Another one is Halloween, how CAN parents say it's not okay to take candy from strangers, but on that one night you go door to door asking people you don't know for candy and they might have stuffed all sorts of things in it.

The only reason why I'm not asking about Christmas is because who really knows if Jesus was born on that particular day, for all we know he could've been born in January or March or whatever.

2007-10-13 05:25:53 · 6 answers · asked by calypsocaper 2 in Society & Culture Holidays Other - Holidays

6 answers

Carlos Mencia is a garbage comedian.

2007-10-13 05:33:41 · answer #1 · answered by queenisawesome 3 · 2 0

A point, but not a very good one.

The origins are irrelevant; they're cobbled together from various traditions; many of them a combo of Christianity (and its parent Judaism) and paganism. So what?

Easter, nominally about Resurrection and therefore rebirth, is about spring -- the yearly rebirth of the world. Plants "come back to life" critters have babies, the sun comes back.

Since everyone in this culture knows about Halloween, people expect to give out candy to kids coming to the door. People who go around trying to give candy to strange children are generally up to no good. When you were a child, did you find it impossible to make this distinction?

I'm an atheist, so I couldn't give a rat's *ss about "the meaning of Christmas". Here in the northern hemisphere the sun has gone away (my theory: it goes south to be with the birds); it's dark and cold and gloomy.

Except we put pretty colored lights all over the place, make nice hot toddies, and eat big meals of nummy rich food.

We get together with others to be cheerful this gloomy time of year, and get together with family to give each other things.

Sometimes we sing (many of my favorite memories are of this -- like the time we started singing, and realize how enchanted by this was my little nephew, not 2 years old; the look on his face as we sang a carol was absolute MAGIC).

It's nice to have holidays -- whichever collection of holidays you want to celebrate, and for whatever reasons. It breaks the monotony, it's fun. It marks the passage of the years.

If you don't want to play, no one's forcing you.

But I like them. (Some of them, many of them I ignore completely; or rarely celebrate.)

2007-10-13 18:30:03 · answer #2 · answered by tehabwa 7 · 0 0

everybody likes to make jokes about holidays, and how the meanings have mixed. as it happens, most of the things we do for each holiday ARE there for a reason. remember that almost ALL christian holidays are based on original pagan holidays, and some of the traditions come from that (and that includes the Easter Bunny), so lets have some fun and some open-mindedness and who cares what day it's on? it's the spirit of the holiday that matters. and my god, i don't think anyone on Halloween is 'taking candy from strangers' -- what are they, stealing? what are all these strangers, axe murderers? it's a spirit of giving and fun; if someone doesn't want to participate they don't have to. and yes, it also goes back a long way in history. so lighten up and have fun with it, celebrate how you want to, the way you want to, for the reasons you want to.
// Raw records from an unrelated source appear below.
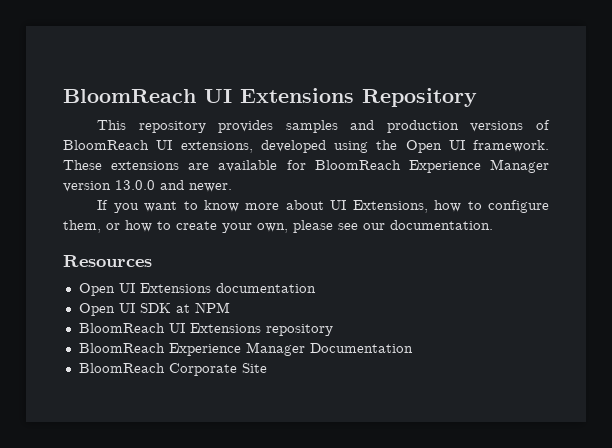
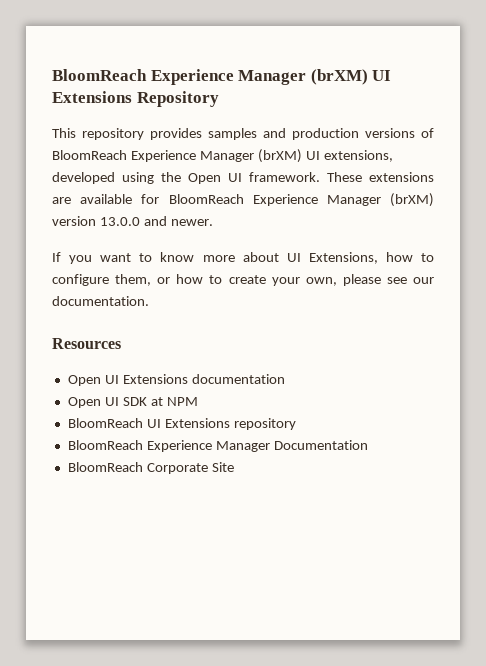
[63,89,196,103] BloomReach -> [52,69,368,85] BloomReach Experience Manager (brXM)
(149, 145) none -> [130,149,302,163] Experience Manager (brXM)
(549, 166) none -> [390,193,434,207] (brXM)

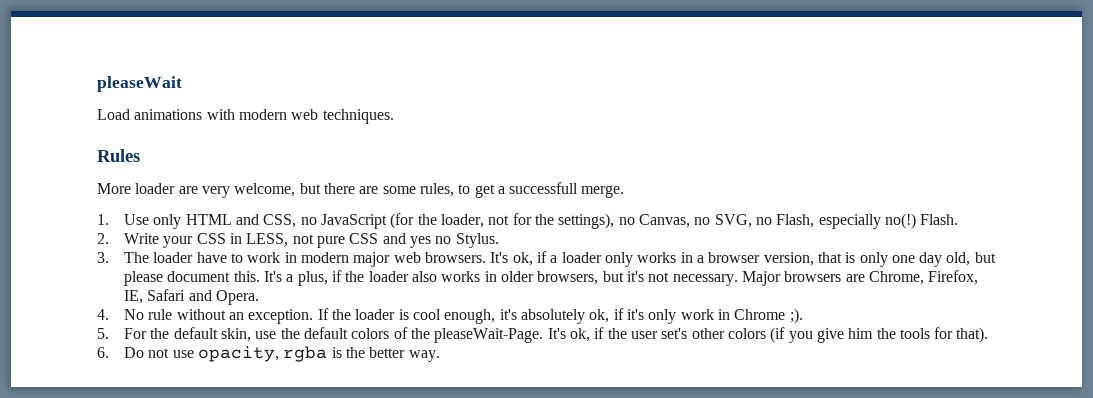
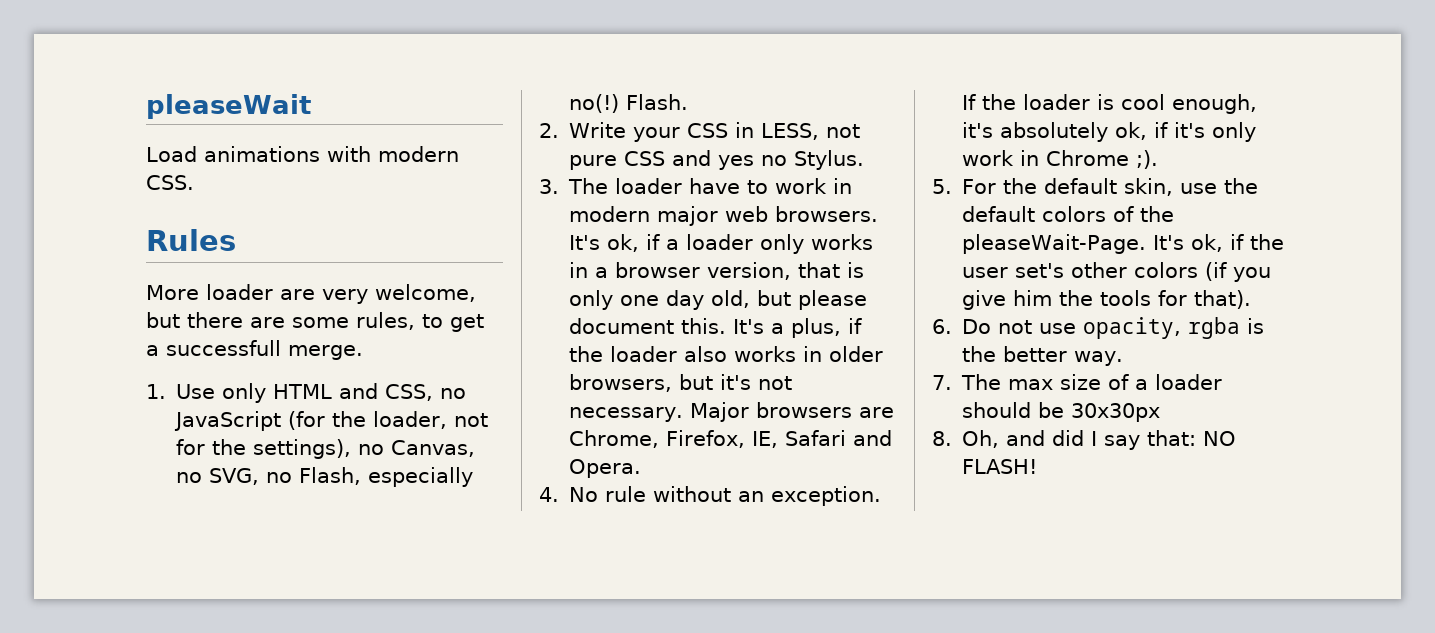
[291,109,394,124] web techniques. -> [146,175,194,190] CSS.
(440, 356) none -> [932,374,1223,390] [962,402,1161,422] [932,430,1237,450] [962,459,1038,474] // 7. The max size of a loader should be 30x30px // 8. Oh, and did I say that: NO FLASH!

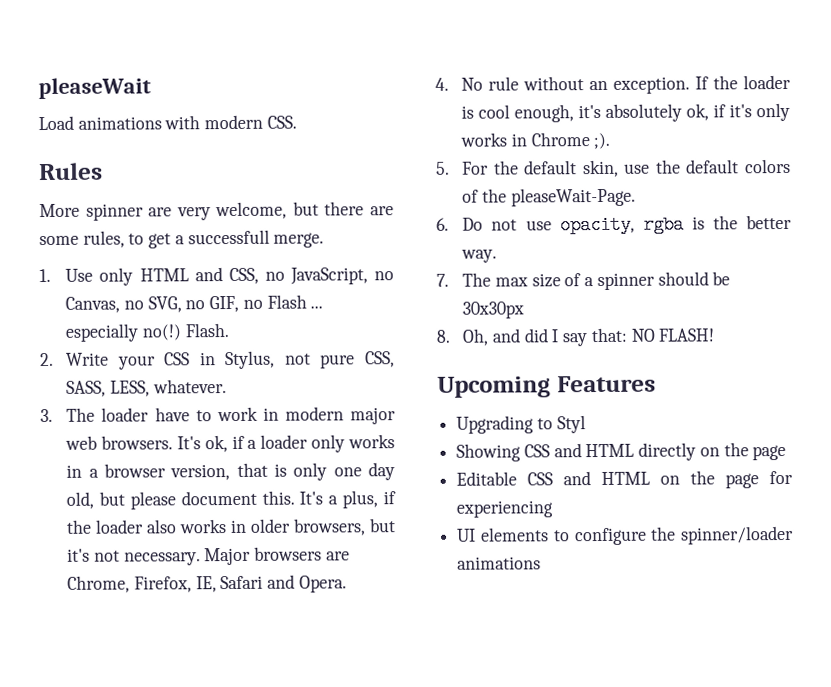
[206,284,273,300] loader -> [85,203,144,221] spinner
[174,411,489,431] [176,439,352,459] JavaScript (for the loader, not for the settings), -> [289,267,368,285] JavaScript,
[299,467,362,485] Flash, -> [209,294,324,313] GIF, no Flash ...
[761,123,820,140] LESS, -> [225,350,276,370] Stylus,
[624,150,865,170] CSS and yes no Stylus. -> [364,351,395,368] [66,379,227,397] CSS, SASS, LESS, whatever.
[962,150,1015,166] work -> [460,132,508,147] works
[1153,234,1285,252] [962,262,1272,282] [962,290,1252,310] It's ok, if the user set's other colors (if you give him the tools for that). -> (636, 197) none
[1155,374,1223,390] loader -> [596,272,655,291] spinner
(1038, 466) none -> [437,375,656,398] [456,415,586,434] [456,442,787,462] [456,470,793,489] [456,500,554,518] [457,525,794,546] [457,556,542,570] // Upcoming Features // Upgrading to Styl // Showing CSS and HTML directly on the page // Editable CSS and HTML on the page for experiencing // UI elements to configure the spinner/loader animations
2007-10-13 13:10:06 · answer #3 · answered by KJC 7 · 1 0

i havent heard his view on this but from what you are saying i can figure most of it out. i think he has a point to some degree. some people are more religious than others and celebrate holidays differently, but i think all holidays bring family together and i think that is whats important.

i think the easter bunny has to do with the fact that it signifies the coming of spring. i do think people have lost the true meanings of holidays, especially when you have people of other religions getting christmas trees simply because its part of the holiday spirit, but i guess the "holidays" now are just a part of winter and are expected. i think christmas has definitely become too commercial but i think most christians do take time to reflect on the meaning on the holiday by going to church.

2007-10-13 12:38:57 · answer #4 · answered by orangcrush42 2 · 0 0

Can you tell me what Jesus' resurrection has to do with the pagan festival of Ostara? I mean in all honestly there's no proof that he was resurrected in the spring, kinda like his birth. (by proof I mean like a birth certificate... and no, the bible doesn't count for this).

2007-10-13 13:06:50 · answer #5 · answered by The Nikki 6 · 0 0

I think Carlos Mencia should kill himself :)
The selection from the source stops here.